### Work order
Extract only the lines running from the top of the entries to the line that holds "Mini stitch gun". Include that line and omit the pictures.
:: Given data
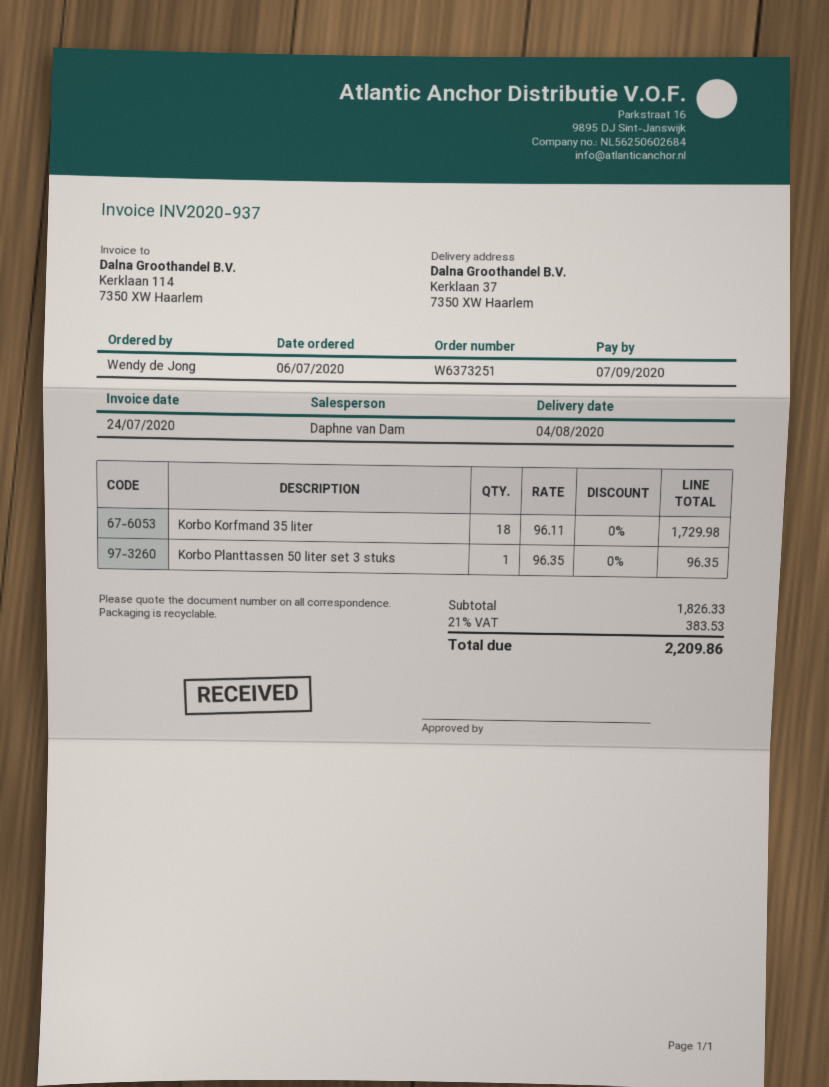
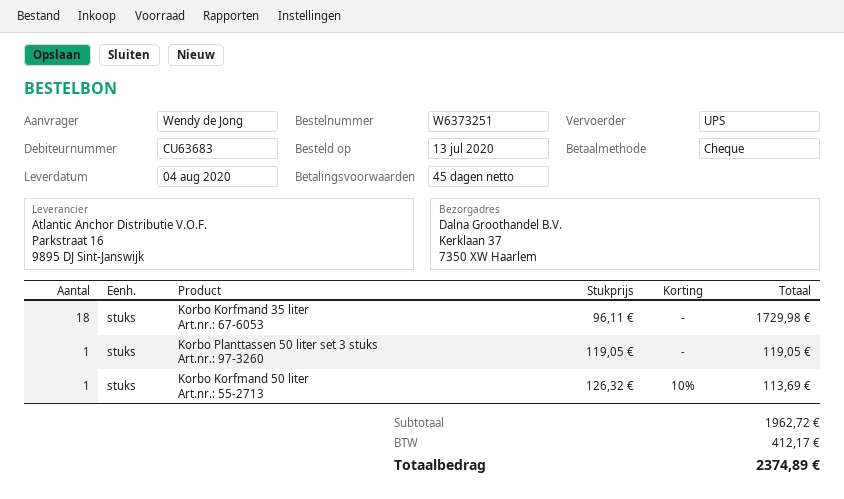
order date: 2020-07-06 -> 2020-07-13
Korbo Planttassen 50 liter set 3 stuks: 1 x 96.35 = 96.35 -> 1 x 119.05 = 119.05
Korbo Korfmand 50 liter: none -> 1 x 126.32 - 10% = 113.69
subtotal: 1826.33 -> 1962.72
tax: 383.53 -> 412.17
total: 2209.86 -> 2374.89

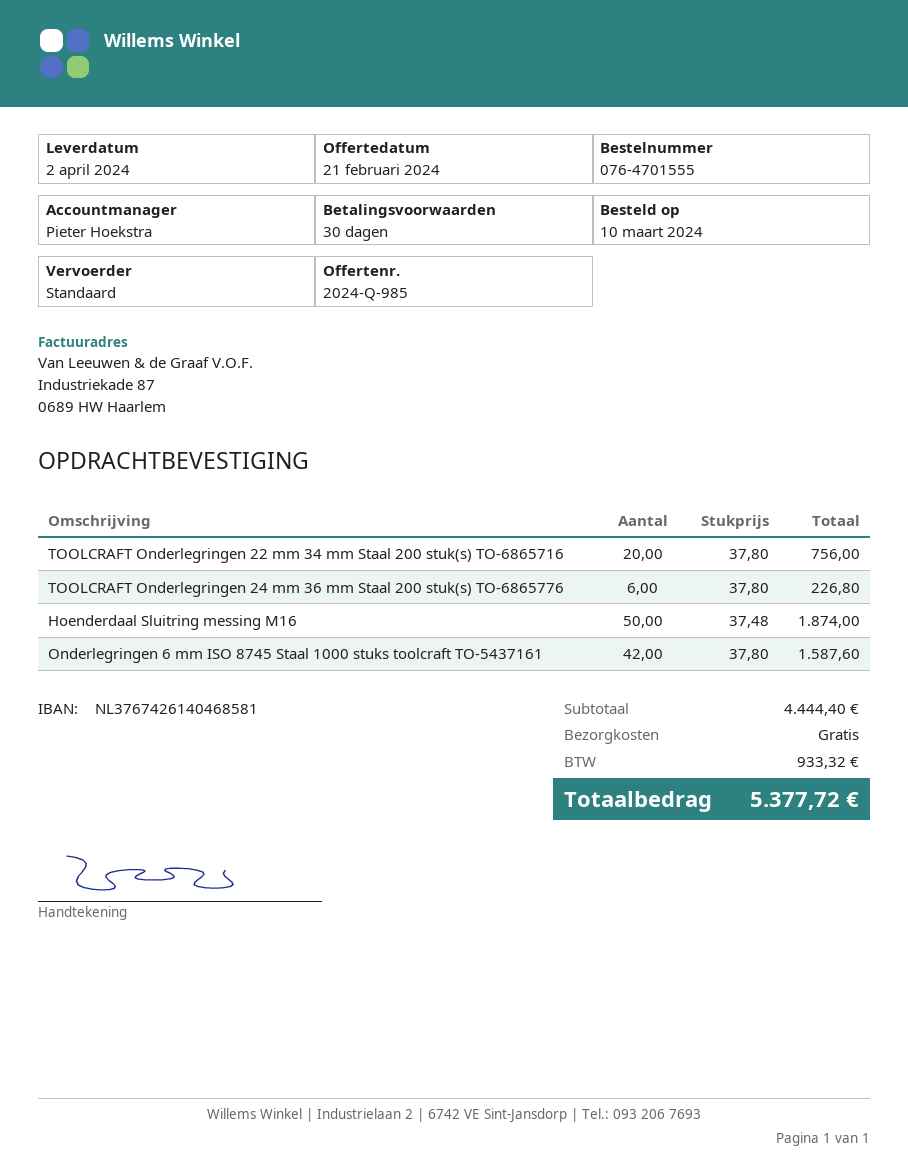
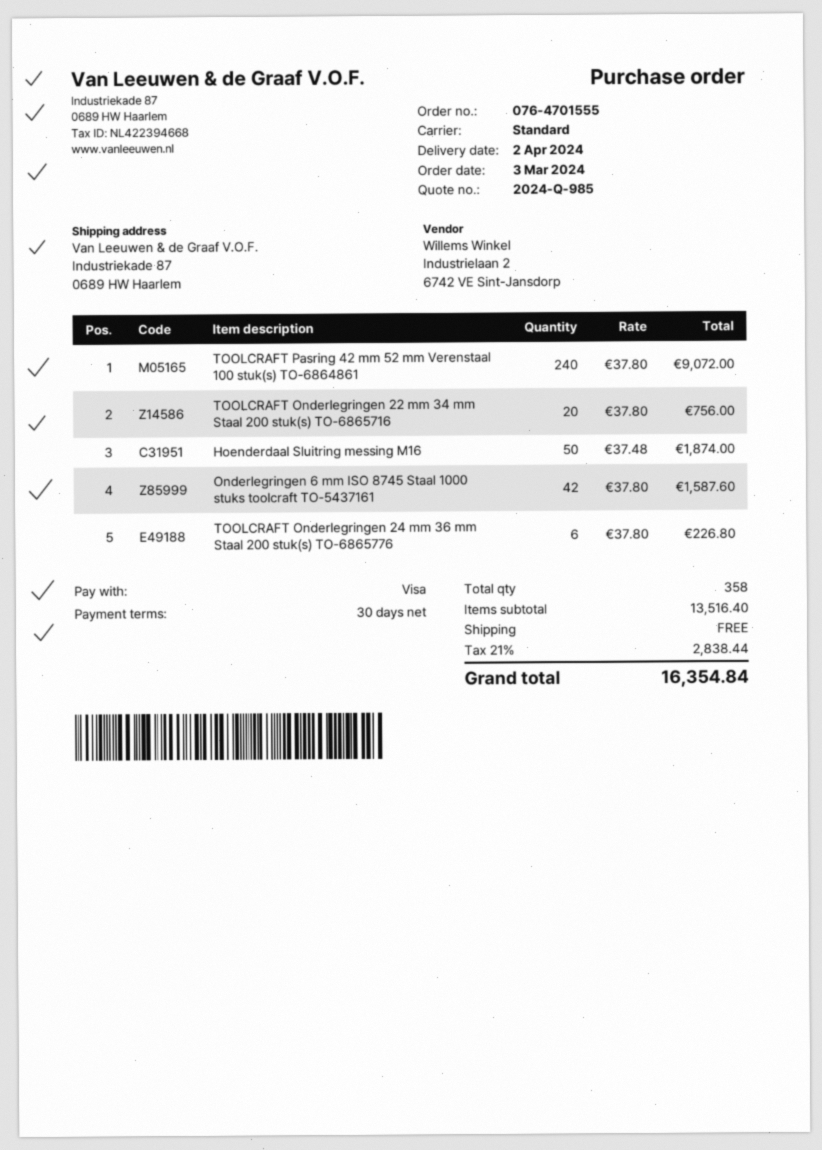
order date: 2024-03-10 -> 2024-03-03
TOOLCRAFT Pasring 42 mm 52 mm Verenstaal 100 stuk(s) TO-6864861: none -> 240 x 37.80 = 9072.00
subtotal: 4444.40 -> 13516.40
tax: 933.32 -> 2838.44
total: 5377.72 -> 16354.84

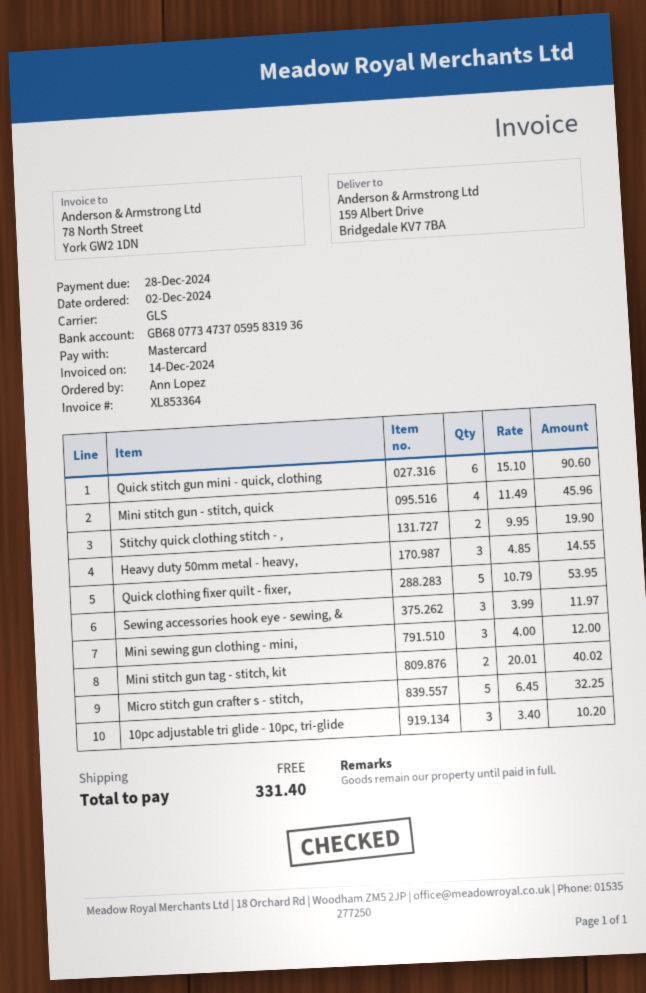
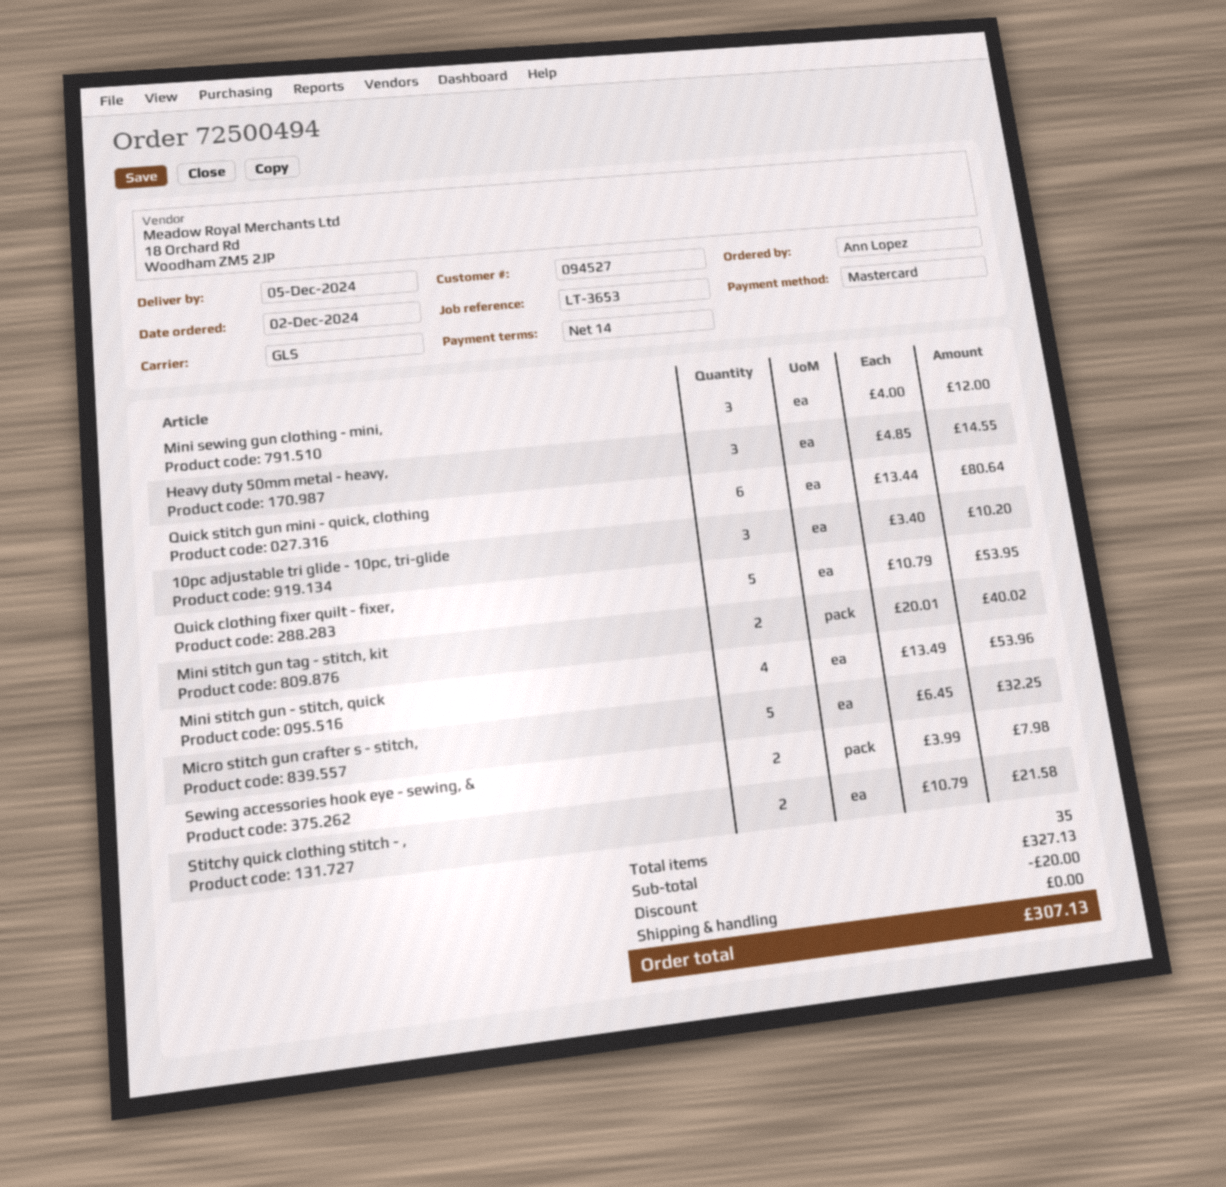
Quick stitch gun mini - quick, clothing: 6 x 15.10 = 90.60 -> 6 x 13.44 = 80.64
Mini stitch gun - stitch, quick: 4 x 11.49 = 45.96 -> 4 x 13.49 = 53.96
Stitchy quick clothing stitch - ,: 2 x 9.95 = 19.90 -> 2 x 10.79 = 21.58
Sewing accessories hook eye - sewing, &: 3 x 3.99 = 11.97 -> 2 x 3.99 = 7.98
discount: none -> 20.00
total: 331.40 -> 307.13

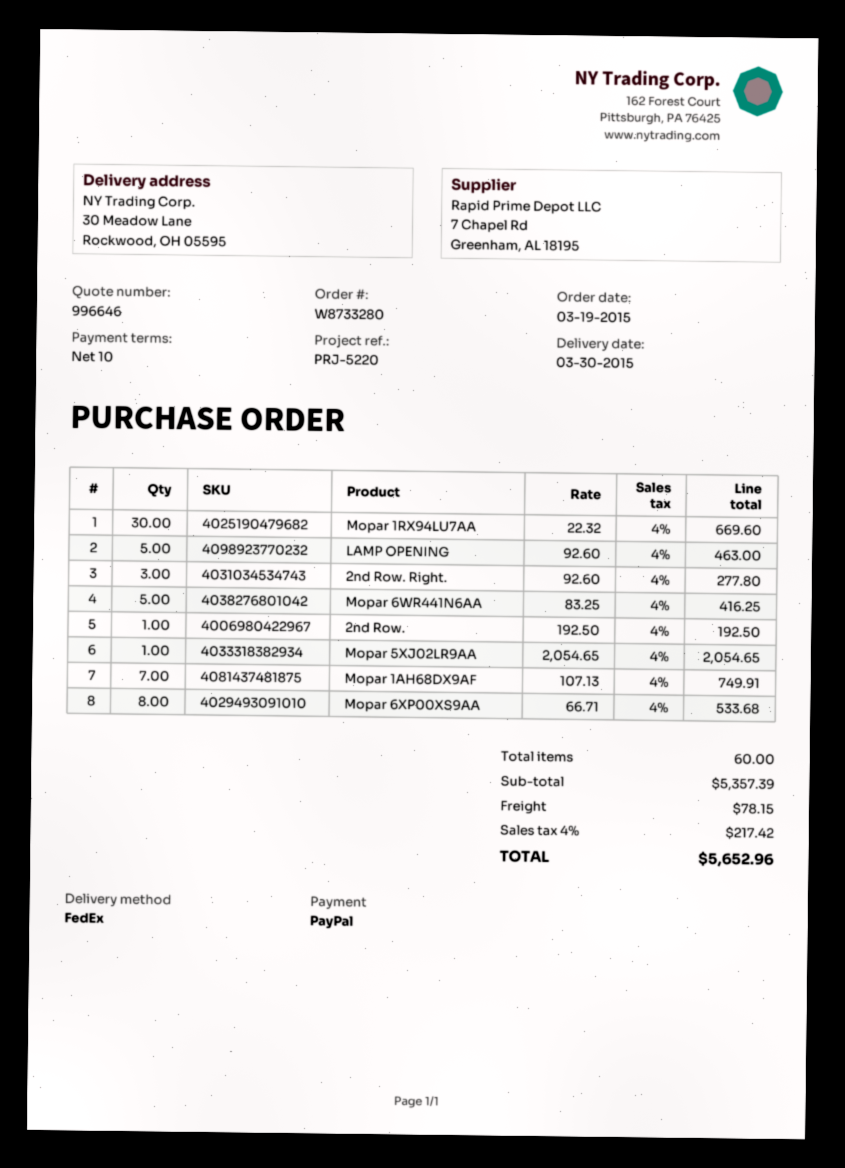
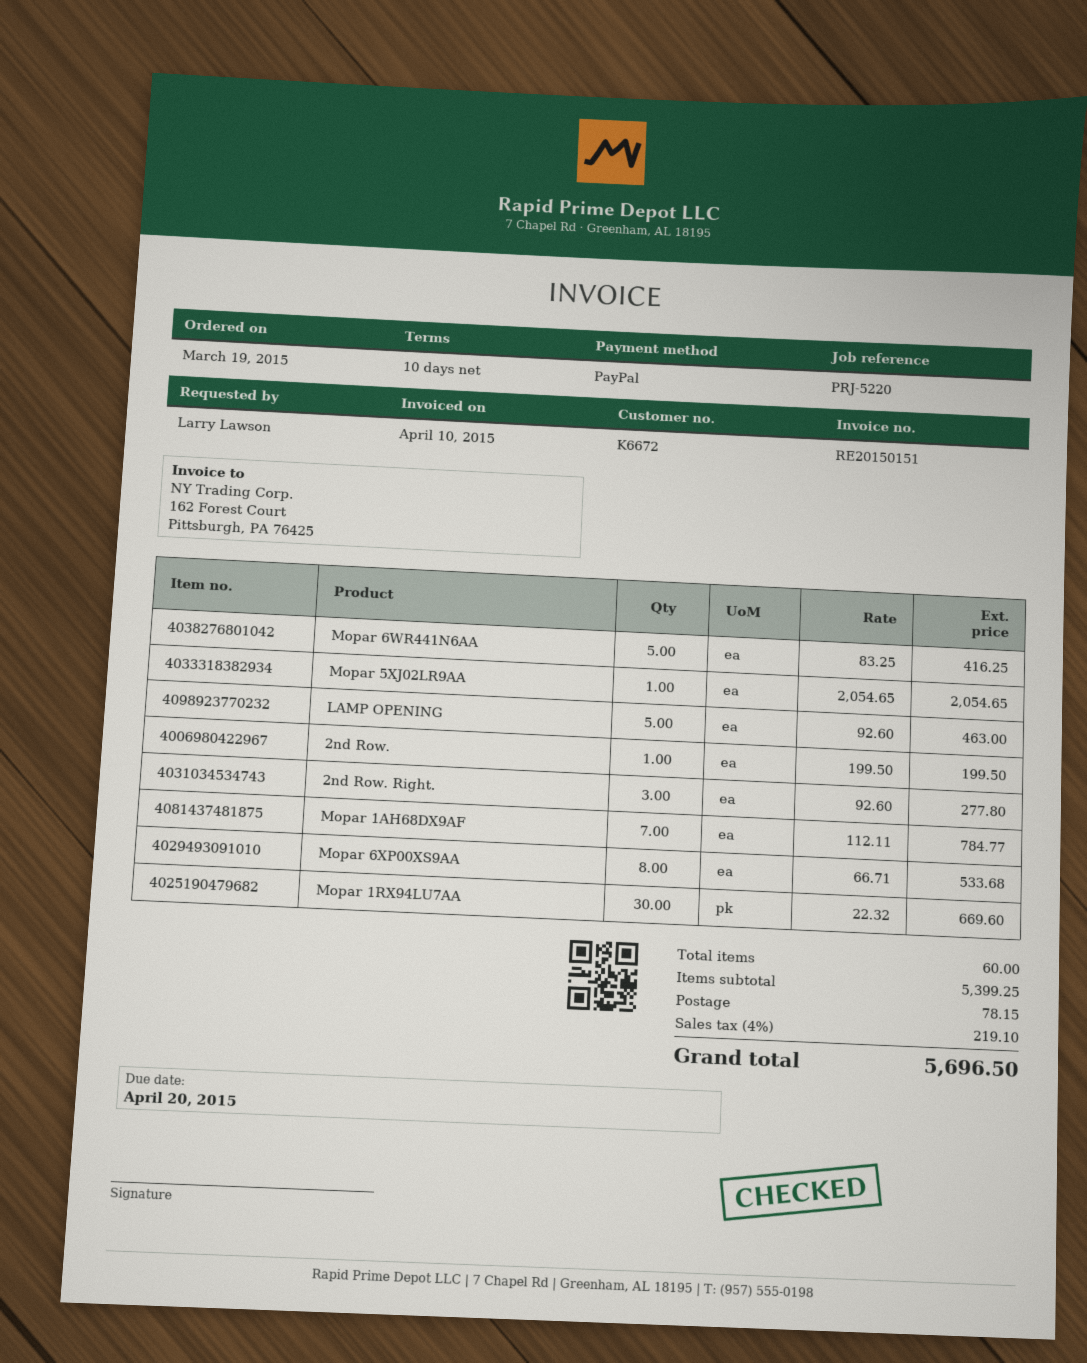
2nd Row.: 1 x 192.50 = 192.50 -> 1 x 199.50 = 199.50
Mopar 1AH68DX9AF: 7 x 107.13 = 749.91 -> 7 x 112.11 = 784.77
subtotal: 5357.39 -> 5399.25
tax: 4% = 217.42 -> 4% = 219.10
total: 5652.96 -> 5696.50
::::
### Answer
order date: 2020-07-06 -> 2020-07-13
Korbo Planttassen 50 liter set 3 stuks: 1 x 96.35 = 96.35 -> 1 x 119.05 = 119.05
Korbo Korfmand 50 liter: none -> 1 x 126.32 - 10% = 113.69
subtotal: 1826.33 -> 1962.72
tax: 383.53 -> 412.17
total: 2209.86 -> 2374.89

order date: 2024-03-10 -> 2024-03-03
TOOLCRAFT Pasring 42 mm 52 mm Verenstaal 100 stuk(s) TO-6864861: none -> 240 x 37.80 = 9072.00
subtotal: 4444.40 -> 13516.40
tax: 933.32 -> 2838.44
total: 5377.72 -> 16354.84

Quick stitch gun mini - quick, clothing: 6 x 15.10 = 90.60 -> 6 x 13.44 = 80.64
Mini stitch gun - stitch, quick: 4 x 11.49 = 45.96 -> 4 x 13.49 = 53.96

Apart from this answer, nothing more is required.